AURORA, Colo. — Aurora voters will know the final vote totals in the races for mayor and city council by 5 p.m.
Election Night was eight days ago, but the race for mayor and two city council seats could change based on ballots that were cured or received from overseas between last Tuesday and last night.
The gap for mayor between Mike Coffman and Omar Montgomery is now 213 votes in favor of Coffman.
On Friday night, that gap was 281 votes.
RELATED: Coffman maintains (small) lead in Aurora’s mayor race | Colorado election results 2019
This process happens in every election, but rarely gets noticed unless a race is close.

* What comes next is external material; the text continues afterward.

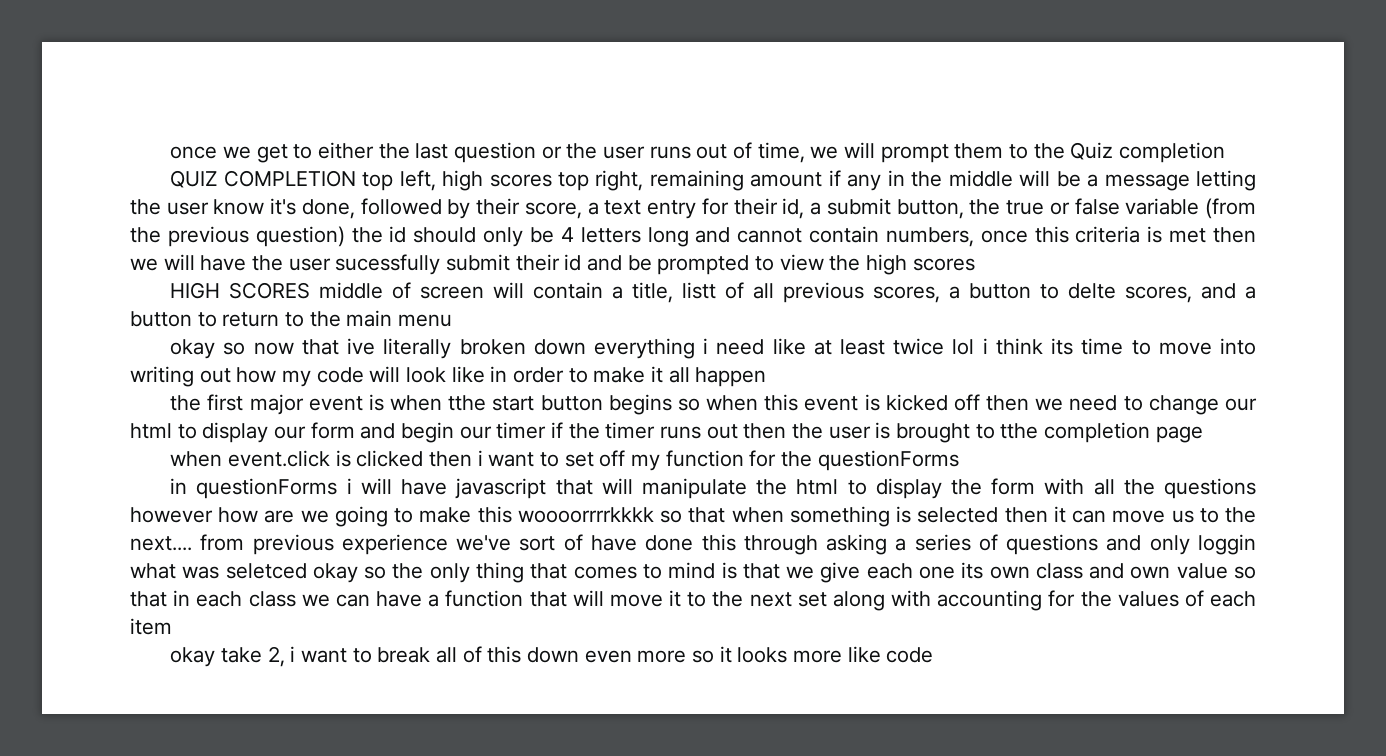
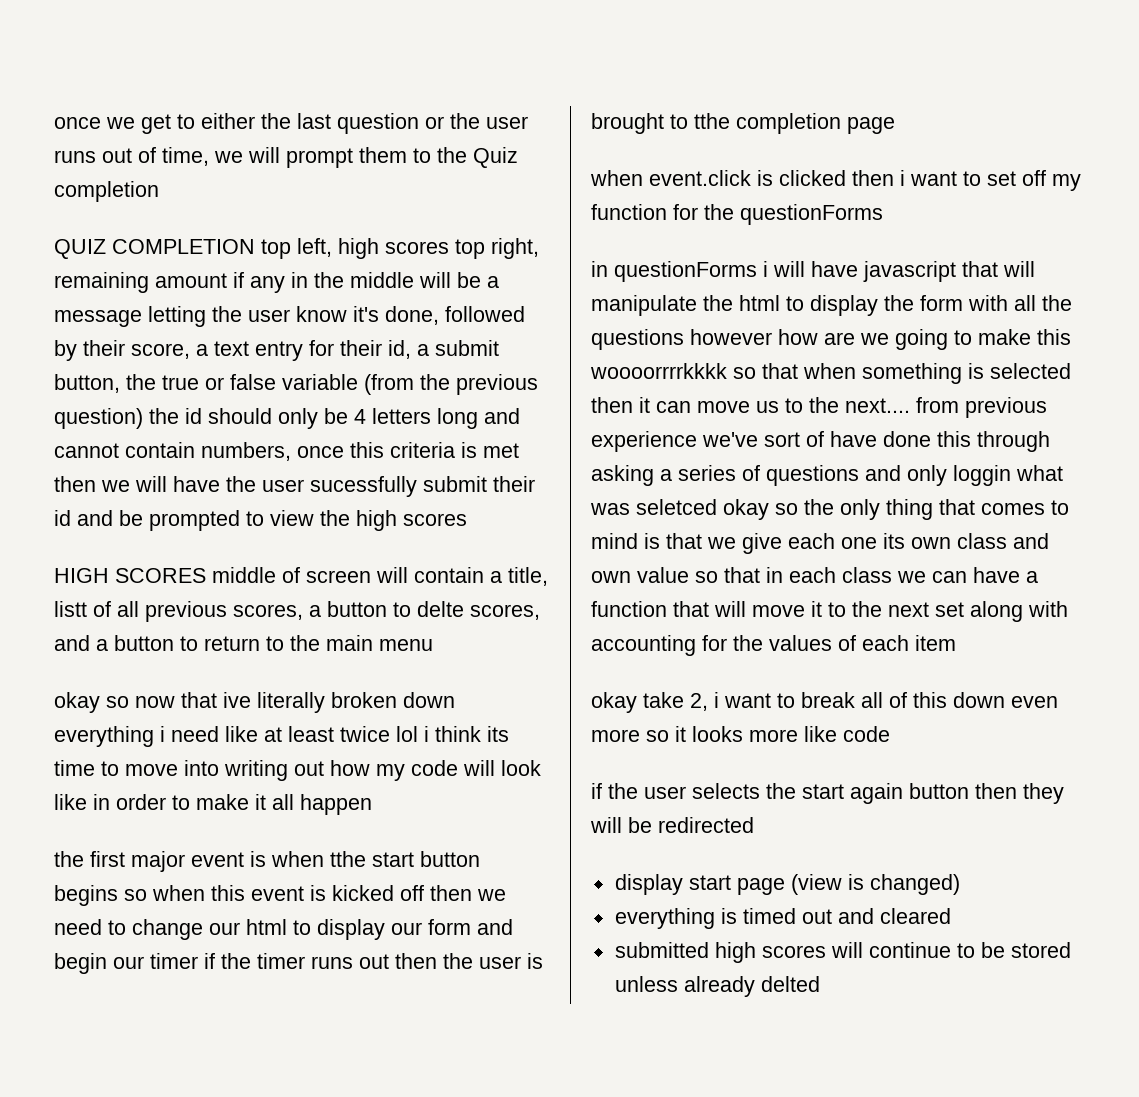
+ if the user selects the start again button then they will be redirected
+ display start page (view is changed)
+ everything is timed out and cleared
+ submitted high scores will continue to be stored unless already delted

Voters who failed to sign their ballot, had a signature discrepancy or an ID requirement that was not met can cure their ballot up to eight days after the election.
Those voters get notifications from the county and often visits at their door from candidates or campaigns.
If those ballots get cured, the votes on those ballots are counted.
Even though the county clerk will mail a voter a notification that there was an issue with their ballot that can still be fixed, candidates and campaigns will often get the list of ballots to be cured and visit door-to-door.
The “cure list” or “rejected list” will show which voters had ballots that were not counted. That list can include addressed, phone numbers and party affiliation.
What the list will never show is how someone voted. No one knows that except for the voter.
Candidates and campaign volunteers who go door-to-door to help a voter cure their ballot have no way of knowing for sure how that person voted.
Unless they do what was captured on Jeff Marley’s Ring doorbell on Sunday in southeast Aurora.
Volunteer: “Hi, are you Jeffrey?”
Voter: “Yes.”
Volunteer: “Hi Jeffery, my name is Kathy, I’m with the Omar Montgomery campaign and there was a problem with your ballot. Are you an Omar supporter?”
Voter: “No, I am not.”
Volunteer: “OK. Thanks a lot. Bye.”
“The fact that I’m not a supporter, and so therefore, they don’t care what I vote says that the voting process isn’t as straightforward as we think,” said voter Jeff Marley. “It’s very partisan-related, even though all the officials stated they were non-partisan. Well, it sure didn’t feel like that.”
Marley shared video of the volunteer’s door-to-door visit with Next with Kyle Clark. Even though the volunteer left without helping him cure his ballot, Marley received a letter in the mail the next day from the county with the help he needed.
“I could cure my ballot very easily by texting a message, upload a photo ID, do a signature, boom, done, very straightforward and easy,” Marley said. “I love that. What I don’t love, is I don’t like the fact that the county is giving people my address and saying that my vote wasn’t counted.”
Counties often post voter lists, like the one Marley was on, on the county website.
“I thought it was a scam,” Marley said. “I thought somebody was trying to do some fishy business or something.”
Next with Kyle Clark reached out to Montgomery’s spokeswoman Ashley Wheeland. She said the canvassers that were going door-to-door were volunteers, and not part of the campaign.
“I am looking into this. I will get back with you,” Wheeland texted.
The Arapahoe County Clerk’s Office said it would update its vote totals by 5 p.m. That would include cured ballots like Marley’s. It also includes military and overseas ballots.
Unlike voters who live in the county they vote, military members and those registered to vote locally even though they’re overseas, can postmark their ballot by Election Day. As long as those ballots are received within eight days following the election, those votes will also get counted.
That’s why the vote totals are changing, not because people are somehow allowed to vote after 7 p.m. on Election Night.